We then computed unadjusted rates and odds ratios for each outcome, stratified according to treatment by a high-intensity or low-intensity opioid prescriber. To account for residual differences between patient populations, we estimated adjusted odds ratios with patient-level multivariable logistic regression. Dependent variables were the occurrence of primary or secondary outcomes. The key explanatory variable was a binary indicator for whether a patient was treated by a high-intensity or low-intensity prescriber (the middle two quartiles of prescribers were not included in these models). Other covariates included the patients’ age, sex, race or ethnic group, Medicaid eligibility, and disability status, as well as the presence of 11 different chronic conditions. We prespecified several subgroup analyses to assess for heterogeneity (Table 2). All models accounted for grouping of patients within hospitals with the use of robust standard errors clustered at the hospital level.28

Table 2.

Rate of Filling a Prescription for Opioids within 7 Days after Emergency Department Visit and Rate of Long-Term Use, According to Opioid Prescribing Intensity of Physician Seen.*

Variable Initial Rate of Opioid Prescription in Emergency Department Rate of Long-Term Use
Average Rate Low-Intensity Prescriber High-Intensity Prescriber Low-Intensity Prescriber High-Intensity Prescriber
percent
Overall rate of opioid prescribing 14.7 7.3 24.1 1.16 1.51

Rate of prescribing according to patient characteristic

 Age
  <65 yr 17.9 8.8 28.9 2.09 2.82
  65–74 yr 16.4 8.4 26.4 0.86 1.00
  75–84 yr 12.3 6.0 20.4 0.68 0.89
  ≥85 yr 8.9 4.3 15.6 0.86 1.01

 Sex
  Male 15.1 7.6 24.7 1.22 1.53
  Female 14.4 7.1 23.8 1.13 1.51

 Race
  White 14.6 7.5 23.7 1.16 1.50
  Black 14.9 6.8 25.0 1.38 1.87

 Medicare–Medicaid dual eligibility
  No 14.4 7.4 23.4 0.71 0.87
  Yes 15.0 7.2 24.8 1.62 2.17

 No. of chronic conditions
  0 18.7 9.5 29.9 1.29 1.73
  1 or 2 16.9 8.5 27.4 1.07 1.52
  ≥3 13.3 6.5 22.0 1.17 1.48

 Alzheimer’s disease
  No 15.9 8.0 25.9 1.15 1.52
  Yes 8.5 4.0 14.7 1.19 1.49

 Disabled
  No 13.4 6.7 22.1 0.71 0.87
  Yes 17.0 8.3 27.5 1.95 2.59

 Depression
  No 14.8 7.4 24.2 0.78 1.01
  Yes 14.5 7.1 23.9 1.74 2.28

 Census region
  Northeast 11.9 5.2 20.5 0.78 1.11
  Midwest 14.0 6.9 23.4 1.27 1.45
  South 15.9 8.4 25.3 1.33 1.81
  West 16.2 7.7 26.7 1.07 1.44

 Emergency department visit for injury
  No 13.7 6.7 22.7 1.16 1.53
  Yes 23.7 12.6 35.8 1.14 1.42
*

Long-term opioid use was defined as 6 months of days of opioids supplied in the 12 months after an index emergency department visit, excluding the first 30 days after the index emergency department visit.

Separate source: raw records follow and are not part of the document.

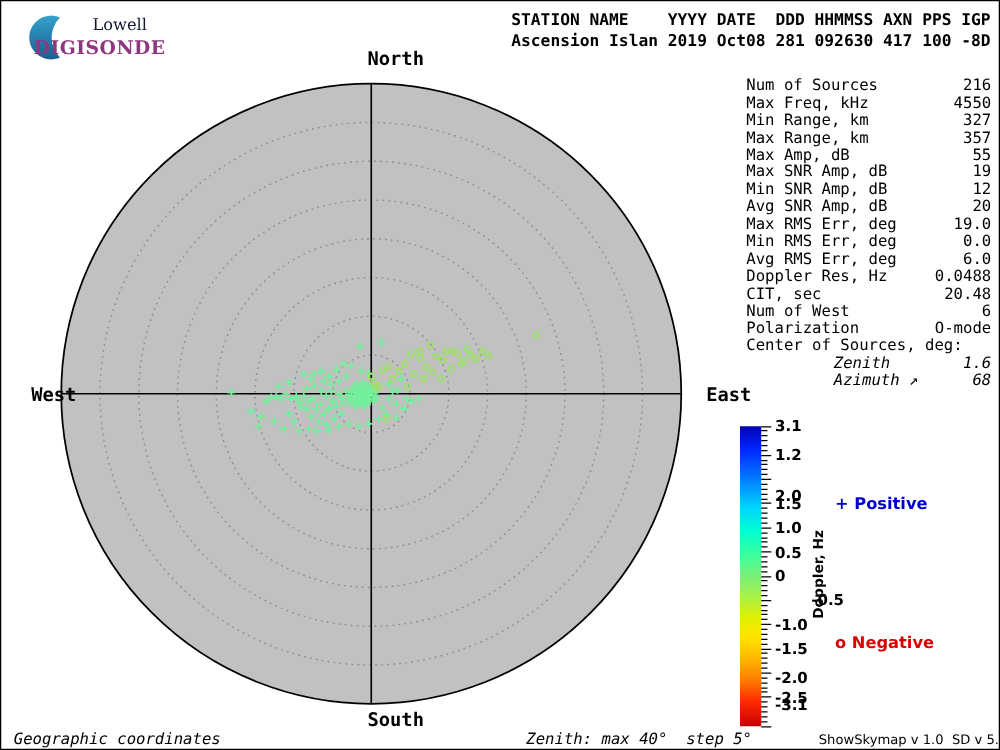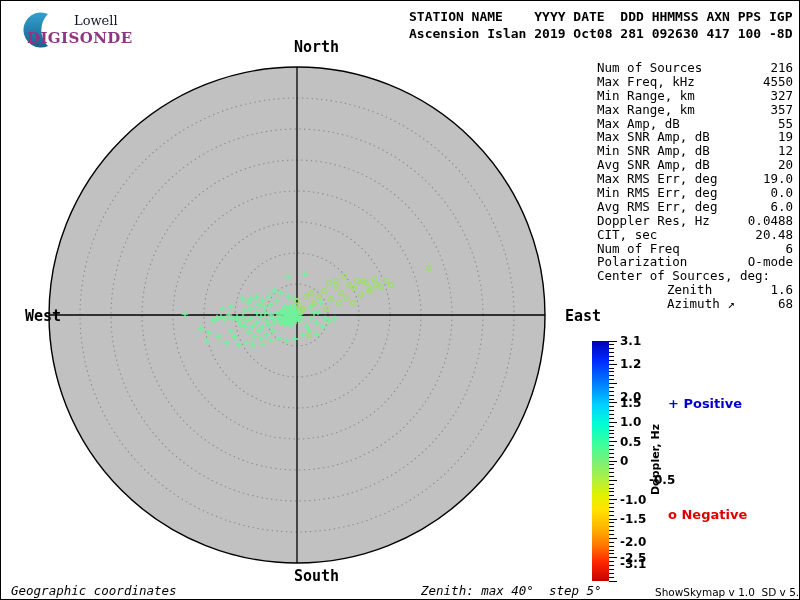--- a/index.html
+++ b/index.html
@@ -13,21 +13,21 @@
                   font-size:15px;letter-spacing:0.4px;}
   
   .hdr{position:absolute;left:408px;white-space:pre;font-weight:bold;font-size:13px;line-height:16px;}
   .hdr1{top:8px;} .hdr2{top:25px;text-align:center;}
   
   #plot-svg{position:absolute;left:0;top:0;}
   .compass{position:absolute;font-weight:bold;font-size:15px;white-space:pre;padding-left:16px;}
   
   #stats{position:absolute;left:596px;top:60px;width:196px;font-size:12.5px;}
   .stat-row{display:flex;justify-content:space-between;line-height:13.9px;height:13.9px;white-space:pre;}
-  .stat-row.indent{padding-left:70px;}
+  .stat-row.indent{padding-left:70px;font-style:italic;}
   
   #cbar{position:absolute;left:591px;top:340px;width:17px;height:240px;}
   #cbticks{position:absolute;left:608px;top:340px;width:46px;height:242px;}
   .cb-tick{position:absolute;left:0;height:1px;background:#000;}
   .cb-tick.major{width:8px;} .cb-tick.minor{width:5px;}
   .cb-label{position:absolute;left:11px;font-family:"DejaVu Sans",sans-serif;font-weight:bold;
             font-size:12px;line-height:14px;white-space:pre;}
   .cb-axis-label{position:absolute;left:612px;top:452px;width:84px;text-align:center;
                  font-family:"DejaVu Sans",sans-serif;font-weight:bold;font-size:11px;
                  transform:rotate(-90deg);}
@@ -263,21 +263,21 @@
       <div class="stat-row"><span>Max Range, km</span><span>357</span></div>
       <div class="stat-row"><span>Max Amp, dB</span><span>55</span></div>
       <div class="stat-row"><span>Max SNR Amp, dB</span><span>19</span></div>
       <div class="stat-row"><span>Min SNR Amp, dB</span><span>12</span></div>
       <div class="stat-row"><span>Avg SNR Amp, dB</span><span>20</span></div>
       <div class="stat-row"><span>Max RMS Err, deg</span><span>19.0</span></div>
       <div class="stat-row"><span>Min RMS Err, deg</span><span>0.0</span></div>
       <div class="stat-row"><span>Avg RMS Err, deg</span><span>6.0</span></div>
       <div class="stat-row"><span>Doppler Res, Hz</span><span>0.0488</span></div>
       <div class="stat-row"><span>CIT, sec</span><span>20.48</span></div>
-      <div class="stat-row"><span>Num of Freq</span><span>6</span></div>
+      <div class="stat-row"><span>Num of West</span><span>6</span></div>
       <div class="stat-row"><span>Polarization</span><span>O-mode</span></div>
       <div class="stat-row"><span>Center of Sources, deg:</span><span></span></div>
       <div class="stat-row indent"><span>Zenith</span><span>1.6</span></div>
       <div class="stat-row indent"><span>Azimuth ↗</span><span>68</span></div>
     </div>
 
   <div id="cbar" style="background: linear-gradient(rgb(0, 0, 180) 0%, rgb(0, 40, 255) 8%, rgb(0, 128, 255) 18%, rgb(0, 212, 255) 27%, rgb(0, 255, 208) 35%, rgb(60, 255, 156) 43%, rgb(120, 240, 120) 50%, rgb(170, 240, 70) 57%, rgb(224, 240, 0) 64%, rgb(255, 228, 0) 70%, rgb(255, 180, 0) 78%, rgb(255, 120, 0) 85%, rgb(255, 40, 0) 92%, rgb(200, 0, 0) 100%);"></div>
   <div id="cbticks">
       <div class="cb-tick major" style="top: -0.5px;"></div>
       <div class="cb-label" style="top: -7px;">3.1</div>

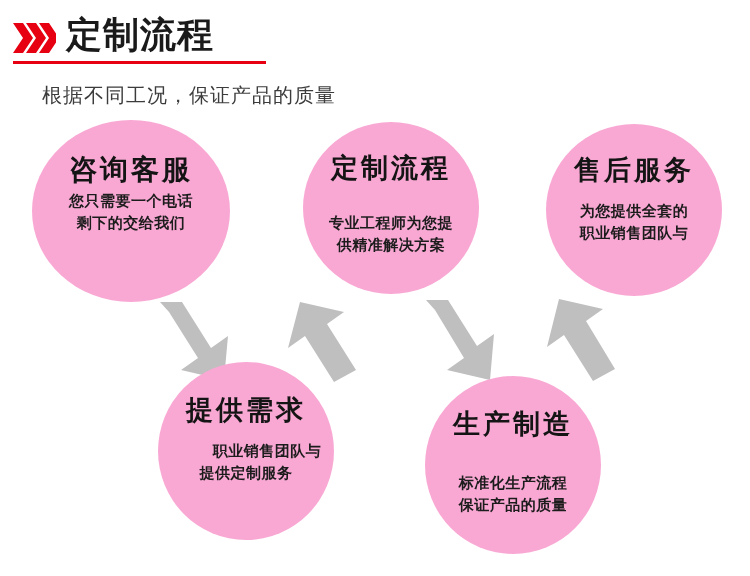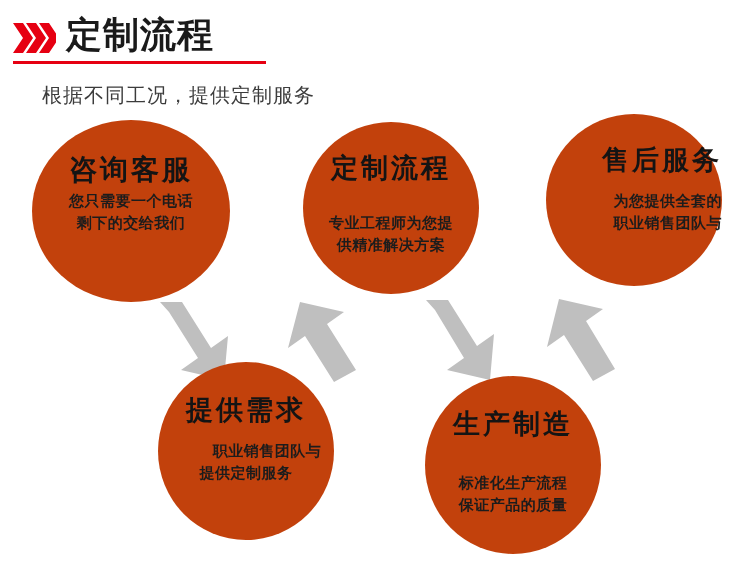--- a/index.html
+++ b/index.html
@@ -70,21 +70,21 @@
   #flow {
     position: absolute;
     left: 0;
     top: 0;
     width: 750px;
     height: 576px;
   }
 
   .node {
     position: absolute;
-    background: #c2410c;
+    background: #f9a8d4;
     border-radius: 50%;
     display: flex;
     flex-direction: column;
     align-items: center;
     justify-content: flex-start;
     box-sizing: border-box;
     text-align: center;
   }
   .node-title {
     font-family: "DejaVu Serif", "Liberation Serif", serif;
@@ -101,21 +101,21 @@
     font-weight: 600;
     color: #1c1c1c;
     letter-spacing: 0.5px;
     line-height: 22px;
     white-space: nowrap;
   }
 
   
   #node-1 { left: 32px;  top: 120px; width: 198px; height: 182px; padding-top: 34px; }
   #node-2 { left: 303px; top: 122px; width: 176px; height: 172px; padding-top: 30px; }
-  #node-3 { left: 546px; top: 114px; width: 176px; height: 172px; padding-top: 30px; align-items: flex-end; }
+  #node-3 { left: 546px; top: 124px; width: 176px; height: 172px; padding-top: 30px; }
   #node-4 { left: 158px; top: 362px; width: 176px; height: 178px; padding-top: 32px; }
   #node-5 { left: 425px; top: 376px; width: 176px; height: 178px; padding-top: 32px; }
 
   #node-1 .node-title { font-size: 28px; }
   #node-1 .node-desc  { font-size: 15px; }
 
   .arrow {
     position: absolute;
   }
   #arrow-1 { left: 148px; top: 300px; width: 92px; height: 84px; }
@@ -133,21 +133,21 @@
     <div id="chevrons">
       <svg width="44" height="34" viewBox="0 0 44 34" xmlns="http://www.w3.org/2000/svg">
         <path d="M1,2 L11,2 L21,17 L11,32 L1,32 L11,17 Z" fill="#e60012"></path>
         <path d="M14,2 L24,2 L34,17 L24,32 L14,32 L24,17 Z" fill="#e60012"></path>
         <path d="M27,2 L37,2 L47,17 L37,32 L27,32 L37,17 Z" fill="#e60012"></path>
       </svg>
     </div>
 
     <div id="page-title">定制流程</div>
     <div id="title-underline"></div>
-    <div id="page-subtitle">根据不同工况，提供定制服务</div>
+    <div id="page-subtitle">根据不同工况，保证产品的质量</div>
 
   </div>
 
   <div id="flow">
 
     <div class="arrow" id="arrow-1">
       <svg width="92" height="84" viewBox="0 0 92 84" xmlns="http://www.w3.org/2000/svg">
         <path d="M12,2 L34,2 L63,48 L80,36 L76,80 L33,70 L50,58 L21,12 Z" fill="#bfbfbf"></path>
       </svg>
     </div>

The number of chronic conditions among 11 possible conditions is shown. These conditions are the following: acute myocardial infarction, Alzheimer’s dementia, atrial fibrillation, cerebrovascular disease, chronic kidney disease, chronic obstructive pulmonary disease, congestive heart failure, depression, diabetes, hyperlipidemia, and hypertension.

An emergency department visit for an injury was defined as any emergency department visit with an “E” code associated with an injury (according to the codes in the International Classification of Diseases, 9th Revision). Of patients who visited an emergency department for a reason other than an injury, 195,651 saw low-intensity prescribers and 144,895 saw high-intensity prescribers. Of patients who visited an emergency department because of an injury, 20,027 saw low-intensity prescribers and 17,056 saw high-intensity prescribers.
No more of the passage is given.